**AIM OF THE EXERCISE**. Copy each line that contains the string "tile", taking them from the material.

:: GIVEN ENTRIES ::

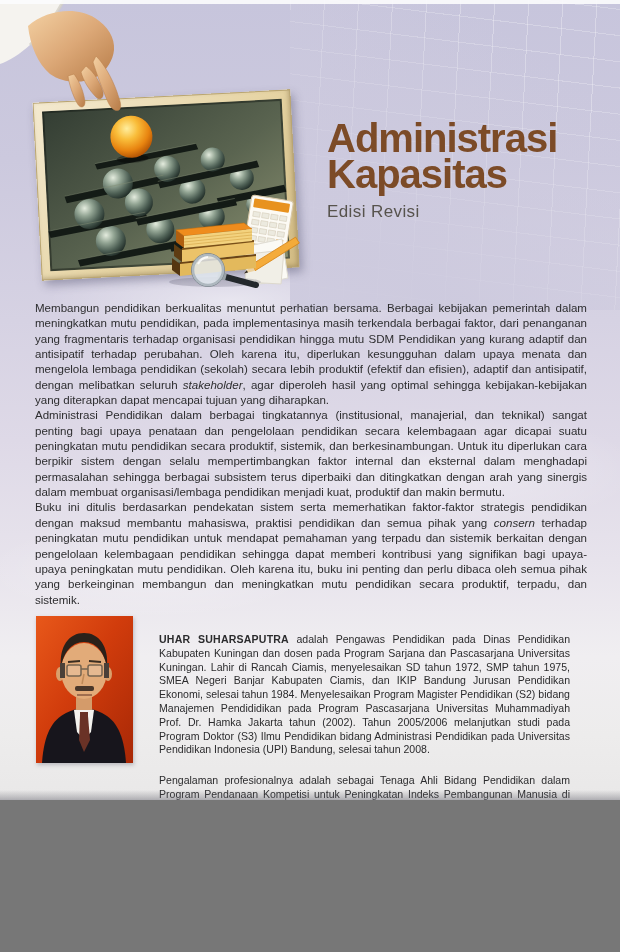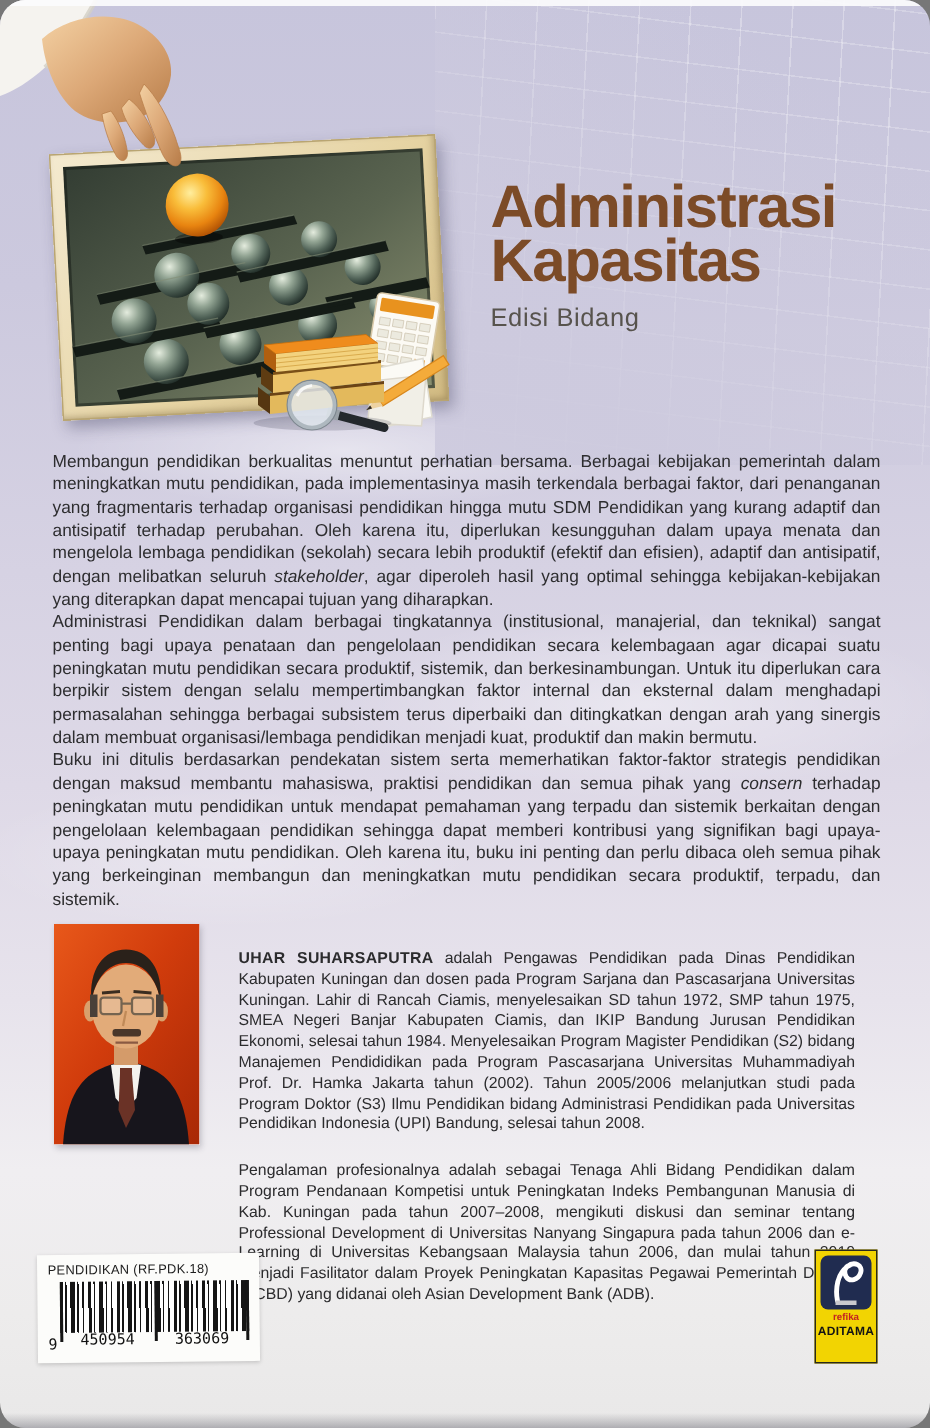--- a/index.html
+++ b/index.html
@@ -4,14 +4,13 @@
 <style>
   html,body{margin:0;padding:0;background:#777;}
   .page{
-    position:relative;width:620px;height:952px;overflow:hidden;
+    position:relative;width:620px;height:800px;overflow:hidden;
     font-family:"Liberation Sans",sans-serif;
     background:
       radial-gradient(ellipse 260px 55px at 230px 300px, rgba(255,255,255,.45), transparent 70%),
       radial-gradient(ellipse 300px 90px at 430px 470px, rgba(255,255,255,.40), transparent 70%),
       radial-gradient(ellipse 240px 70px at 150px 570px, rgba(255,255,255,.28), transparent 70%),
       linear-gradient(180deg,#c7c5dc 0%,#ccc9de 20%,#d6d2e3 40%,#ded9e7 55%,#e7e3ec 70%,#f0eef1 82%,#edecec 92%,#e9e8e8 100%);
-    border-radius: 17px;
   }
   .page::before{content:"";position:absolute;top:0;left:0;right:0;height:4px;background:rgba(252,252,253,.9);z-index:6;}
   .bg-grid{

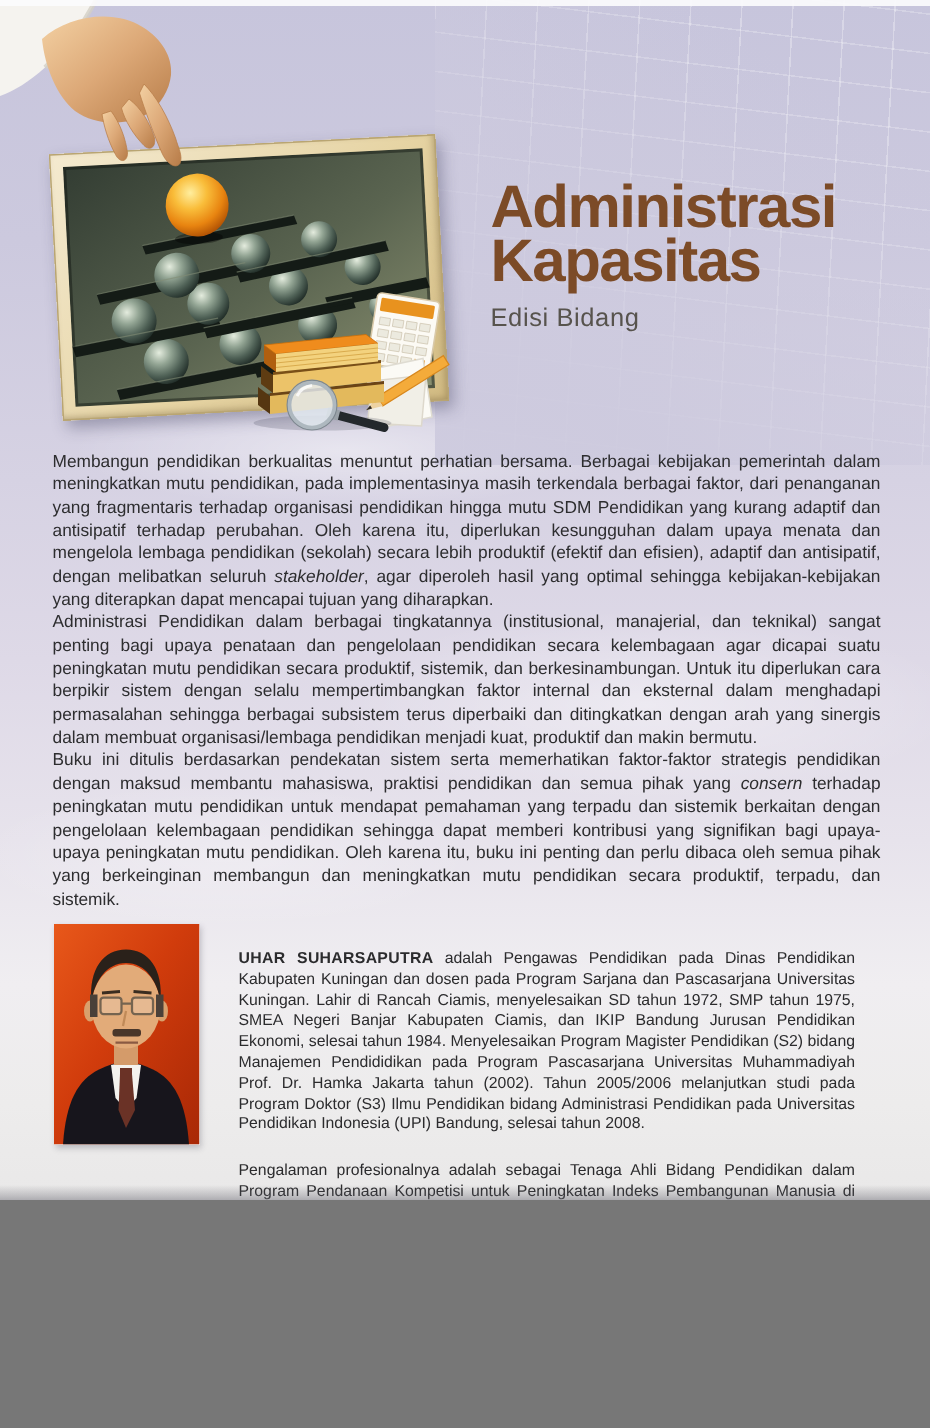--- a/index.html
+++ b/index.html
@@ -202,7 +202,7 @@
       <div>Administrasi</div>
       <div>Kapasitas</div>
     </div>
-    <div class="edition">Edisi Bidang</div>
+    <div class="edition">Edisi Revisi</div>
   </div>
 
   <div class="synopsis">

:::
:: GIVEN ENTRIES ::

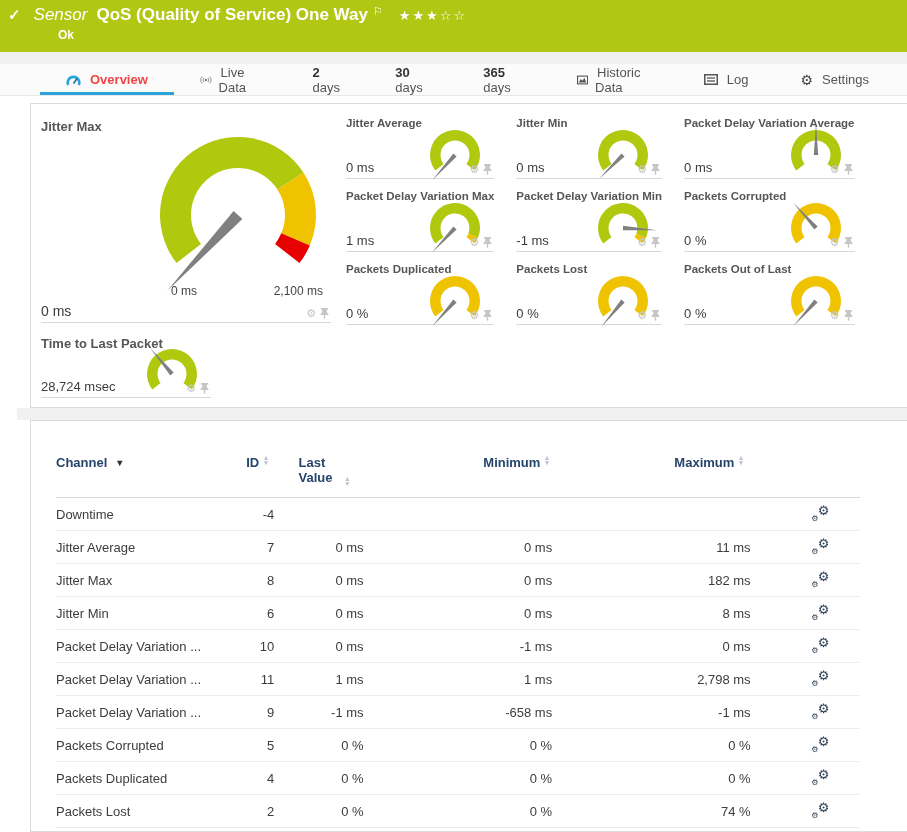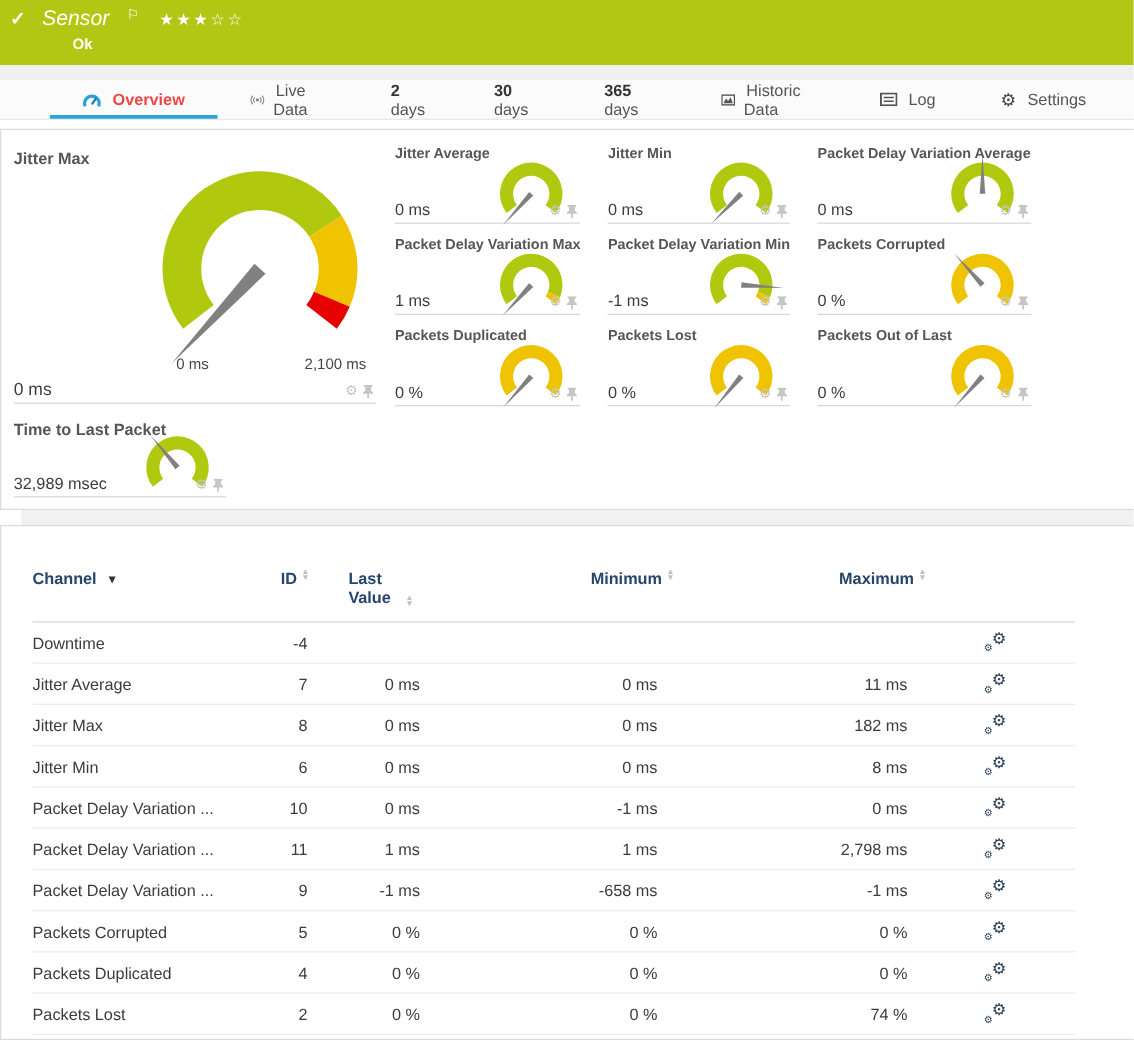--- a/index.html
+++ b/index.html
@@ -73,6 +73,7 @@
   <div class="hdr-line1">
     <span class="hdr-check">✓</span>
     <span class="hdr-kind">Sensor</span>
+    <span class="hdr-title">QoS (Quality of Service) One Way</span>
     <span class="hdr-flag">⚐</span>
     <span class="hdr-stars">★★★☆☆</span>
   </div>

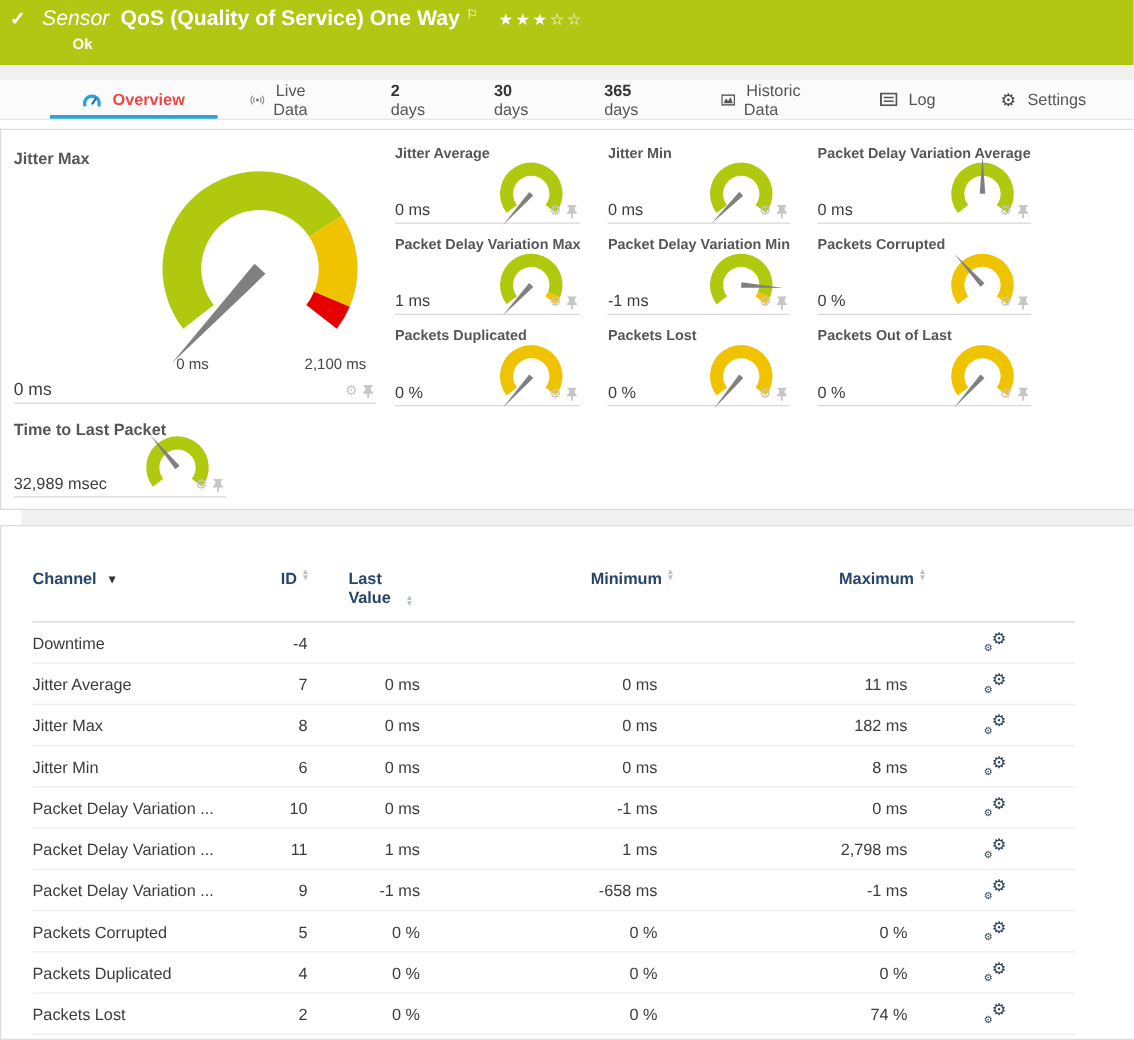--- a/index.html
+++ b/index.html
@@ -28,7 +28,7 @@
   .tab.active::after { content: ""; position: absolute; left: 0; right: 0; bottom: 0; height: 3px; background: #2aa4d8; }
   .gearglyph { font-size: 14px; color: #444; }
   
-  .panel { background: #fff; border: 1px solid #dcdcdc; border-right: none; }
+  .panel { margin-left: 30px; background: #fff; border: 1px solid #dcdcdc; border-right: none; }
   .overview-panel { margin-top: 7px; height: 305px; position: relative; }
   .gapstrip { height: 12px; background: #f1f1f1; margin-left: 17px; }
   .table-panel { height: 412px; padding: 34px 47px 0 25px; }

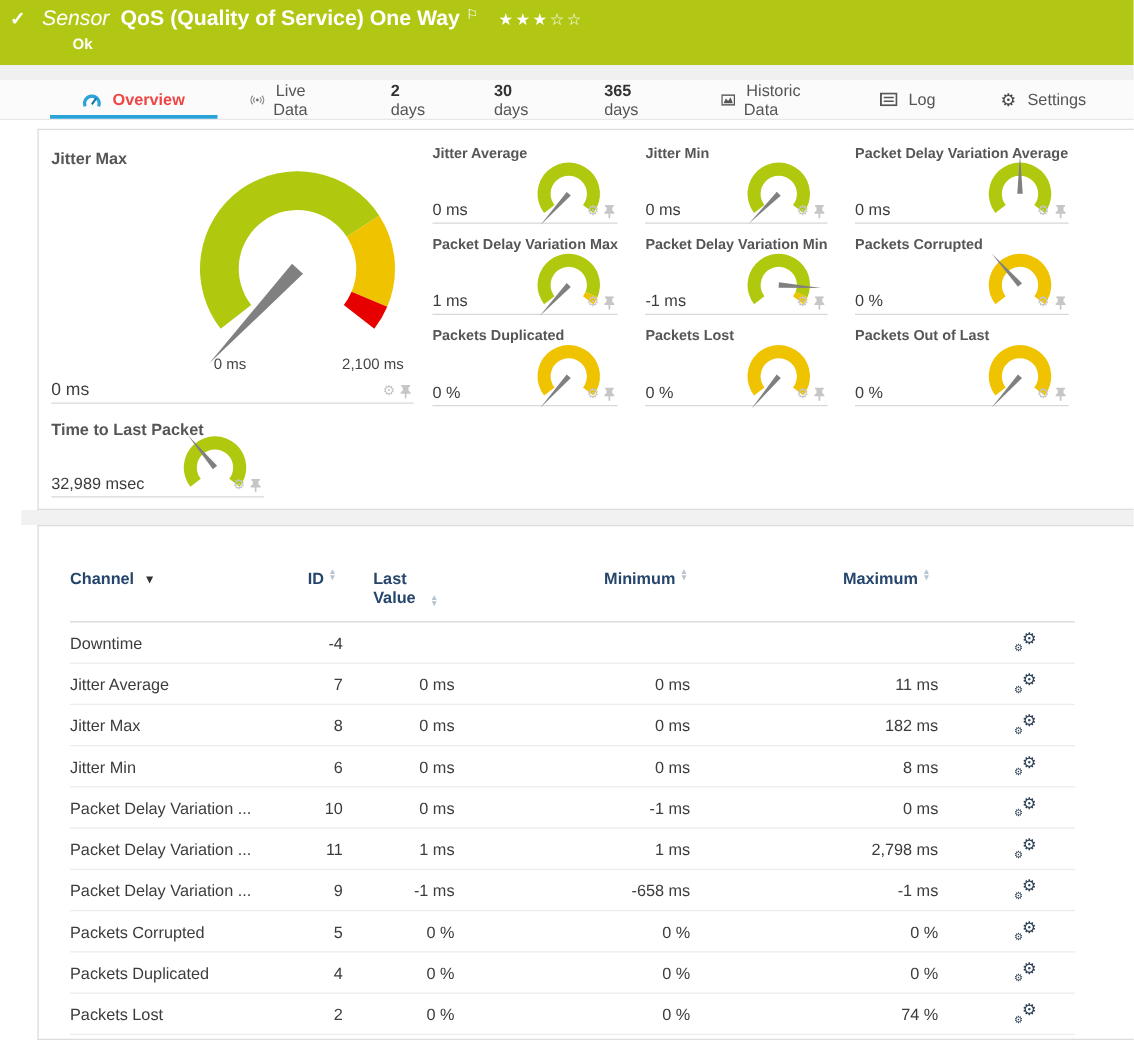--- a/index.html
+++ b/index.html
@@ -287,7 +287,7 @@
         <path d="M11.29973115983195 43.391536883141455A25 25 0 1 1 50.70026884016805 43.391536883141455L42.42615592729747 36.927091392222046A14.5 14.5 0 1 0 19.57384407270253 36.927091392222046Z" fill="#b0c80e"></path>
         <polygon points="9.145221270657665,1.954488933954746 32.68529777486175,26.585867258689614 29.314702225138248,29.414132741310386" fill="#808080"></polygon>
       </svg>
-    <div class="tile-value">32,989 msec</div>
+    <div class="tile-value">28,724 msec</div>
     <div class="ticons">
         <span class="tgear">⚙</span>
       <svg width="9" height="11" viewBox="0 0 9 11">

:::

**SOLUTION FOR THIS TASK**.
-    <div class="tile-value">32,989 msec</div>
+    <div class="tile-value">28,724 msec</div>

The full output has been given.